- _Task item_
Transcribe only what runs from the line containing "letter-spacing: 0.05px;" through the final line below, exactly, and leave every picture out.

Web page edit records:
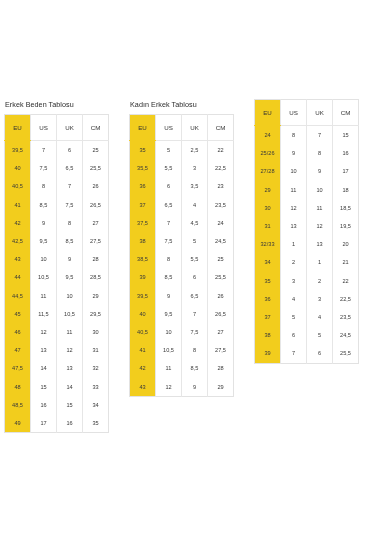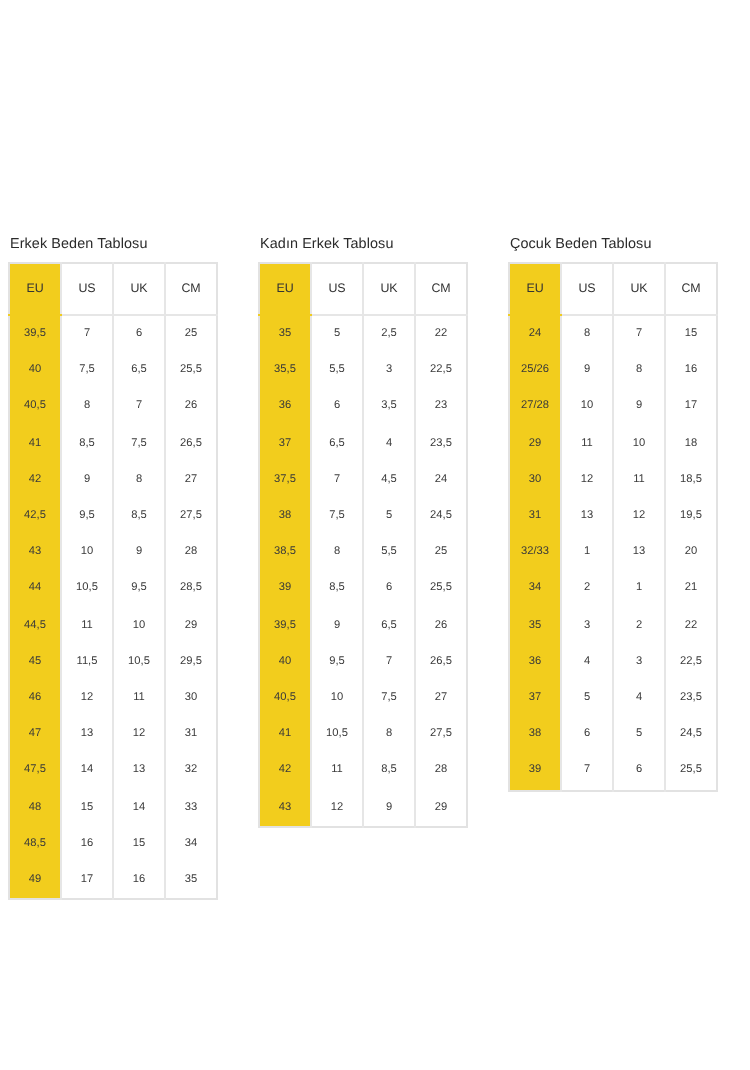--- a/index.html
+++ b/index.html
@@ -37,7 +37,7 @@
     font-size: 7.2px;
     color: #2b2b2b;
     letter-spacing: 0.05px;
-    margin: 18px 0 5px 1px;
+    margin: 1px 0 5px 1px;
     white-space: nowrap;
     font-weight: 400;
   }

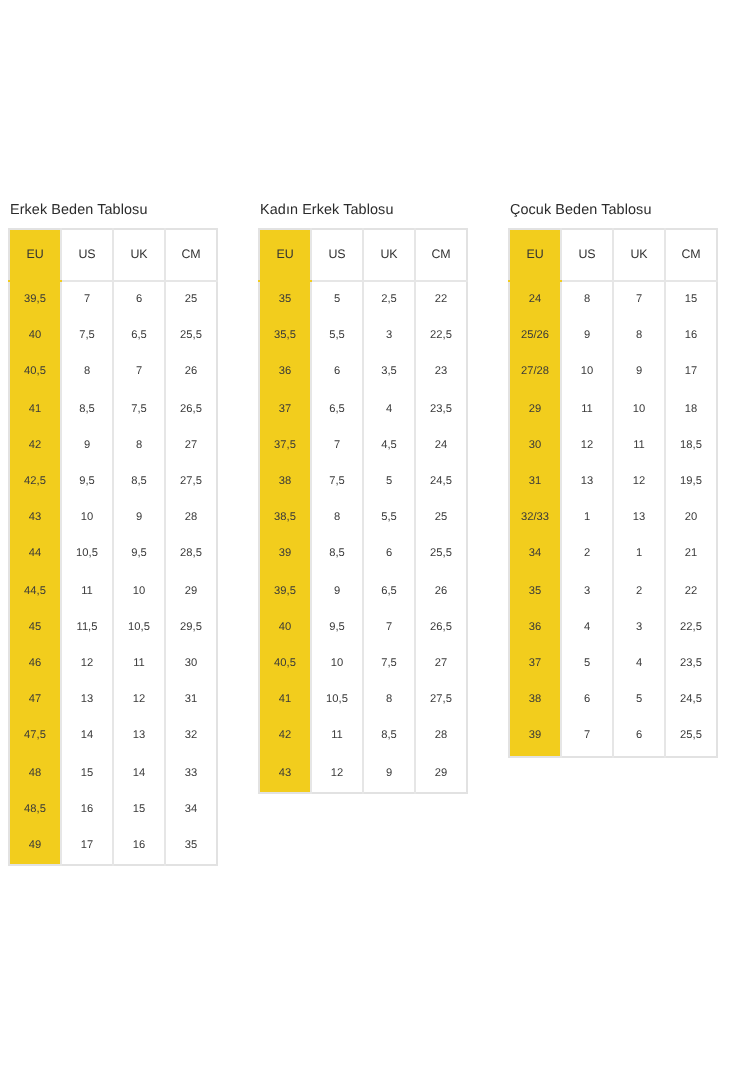--- a/index.html
+++ b/index.html
@@ -320,7 +320,6 @@
     </div>
 
     <div class="table-block">
-      <div class="table-title">Çocuk Beden Tablosu</div>
       <table class="size-table">
         <colgroup>
             <col class="c-eu">

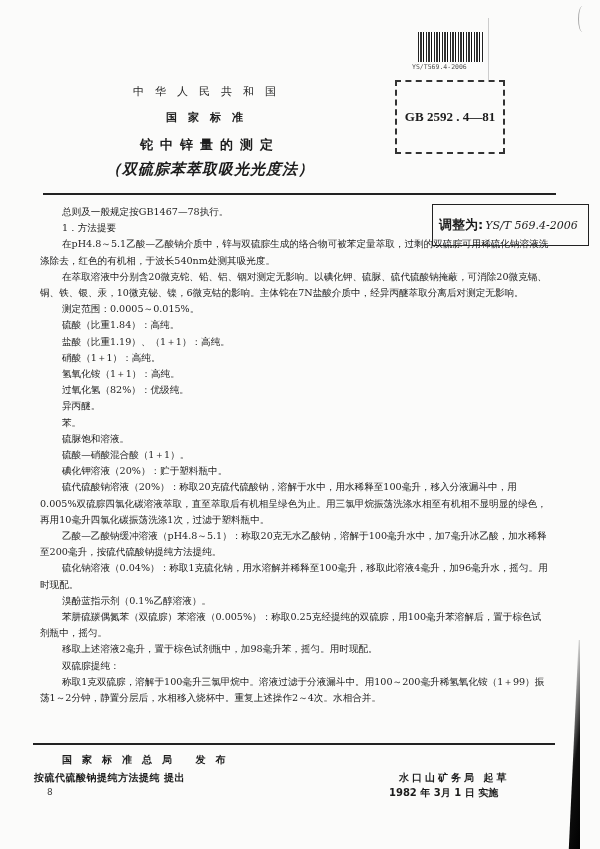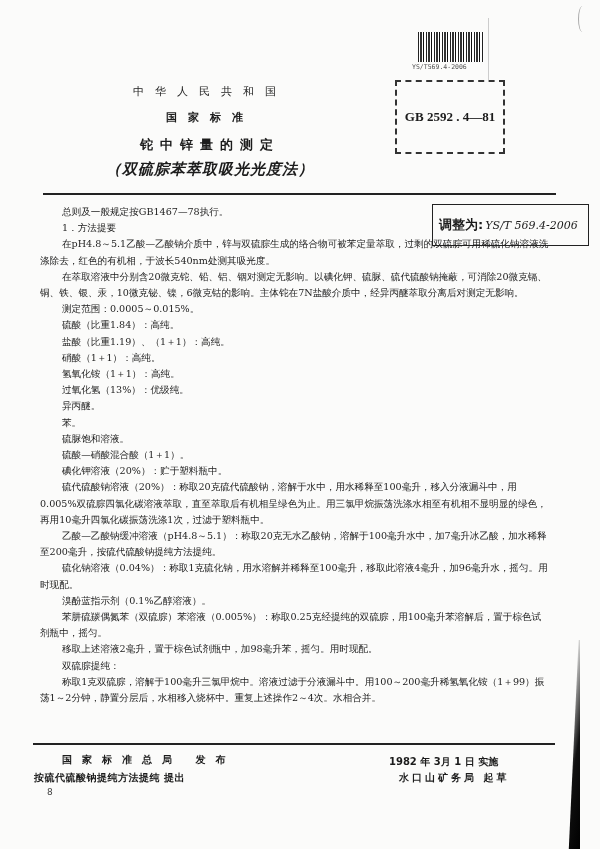--- a/index.html
+++ b/index.html
@@ -92,7 +92,7 @@
     <p class="p ind">盐酸（比重1.19）、（1＋1）：高纯。</p>
     <p class="p ind">硝酸（1＋1）：高纯。</p>
     <p class="p ind">氢氧化铵（1＋1）：高纯。</p>
-    <p class="p ind">过氧化氢（13%）：优级纯。</p>
+    <p class="p ind">过氧化氢（82%）：优级纯。</p>
     <p class="p ind">异丙醚。</p>
     <p class="p ind">苯。</p>
     <p class="p ind">硫脲饱和溶液。</p>

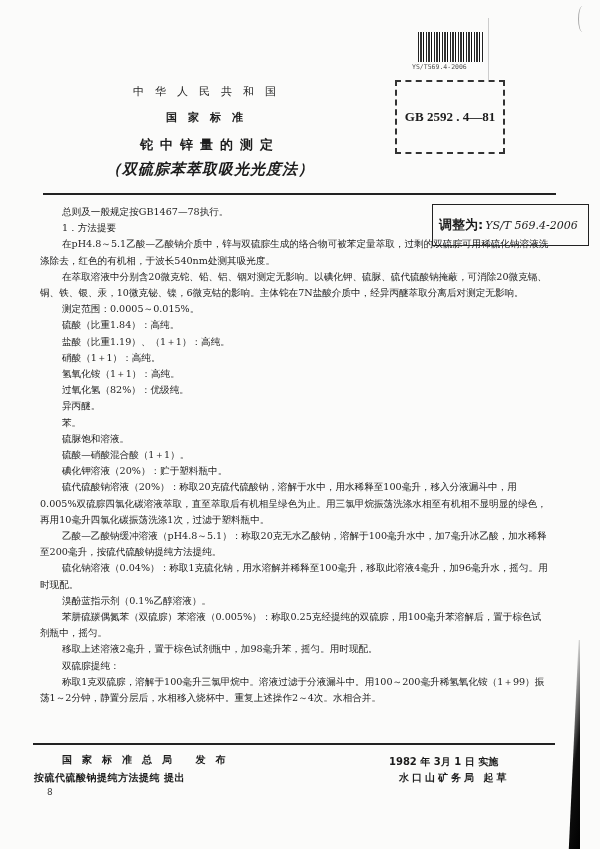--- a/index.html
+++ b/index.html
@@ -48,7 +48,7 @@
   .foot { font-family: "DejaVu Sans", sans-serif; font-weight: bold; font-size: 10px; }
   .f-l1 { left: 34px; top: 753px; letter-spacing: 10px; padding-left: 28px; }
   .f-l2 { left: 34px; top: 771px; letter-spacing: 0.5px; }
-  .f-r1 { left: 389px; top: 755px; text-align: right; }
+  .f-r1 { left: 389px; top: 786px; text-align: right; }
   .f-r2 { left: 399px; top: 771px; letter-spacing: 3px; }
   .pageno { left: 47px; top: 787px; font-size: 9px; color: #444; font-family: "DejaVu Sans", sans-serif; }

- _Answer area_
     letter-spacing: 0.05px;
-    margin: 18px 0 5px 1px;
+    margin: 1px 0 5px 1px;
     white-space: nowrap;
     font-weight: 400;
   }

--- a/index.html
+++ b/index.html
@@ -320,7 +320,6 @@
     </div>
 
     <div class="table-block">
-      <div class="table-title">Çocuk Beden Tablosu</div>
       <table class="size-table">
         <colgroup>
             <col class="c-eu">

--- a/index.html
+++ b/index.html
@@ -92,7 +92,7 @@
     <p class="p ind">盐酸（比重1.19）、（1＋1）：高纯。</p>
     <p class="p ind">硝酸（1＋1）：高纯。</p>
     <p class="p ind">氢氧化铵（1＋1）：高纯。</p>
-    <p class="p ind">过氧化氢（13%）：优级纯。</p>
+    <p class="p ind">过氧化氢（82%）：优级纯。</p>
     <p class="p ind">异丙醚。</p>
     <p class="p ind">苯。</p>
     <p class="p ind">硫脲饱和溶液。</p>

--- a/index.html
+++ b/index.html
@@ -48,7 +48,7 @@
   .foot { font-family: "DejaVu Sans", sans-serif; font-weight: bold; font-size: 10px; }
   .f-l1 { left: 34px; top: 753px; letter-spacing: 10px; padding-left: 28px; }
   .f-l2 { left: 34px; top: 771px; letter-spacing: 0.5px; }
-  .f-r1 { left: 389px; top: 755px; text-align: right; }
+  .f-r1 { left: 389px; top: 786px; text-align: right; }
   .f-r2 { left: 399px; top: 771px; letter-spacing: 3px; }
   .pageno { left: 47px; top: 787px; font-size: 9px; color: #444; font-family: "DejaVu Sans", sans-serif; }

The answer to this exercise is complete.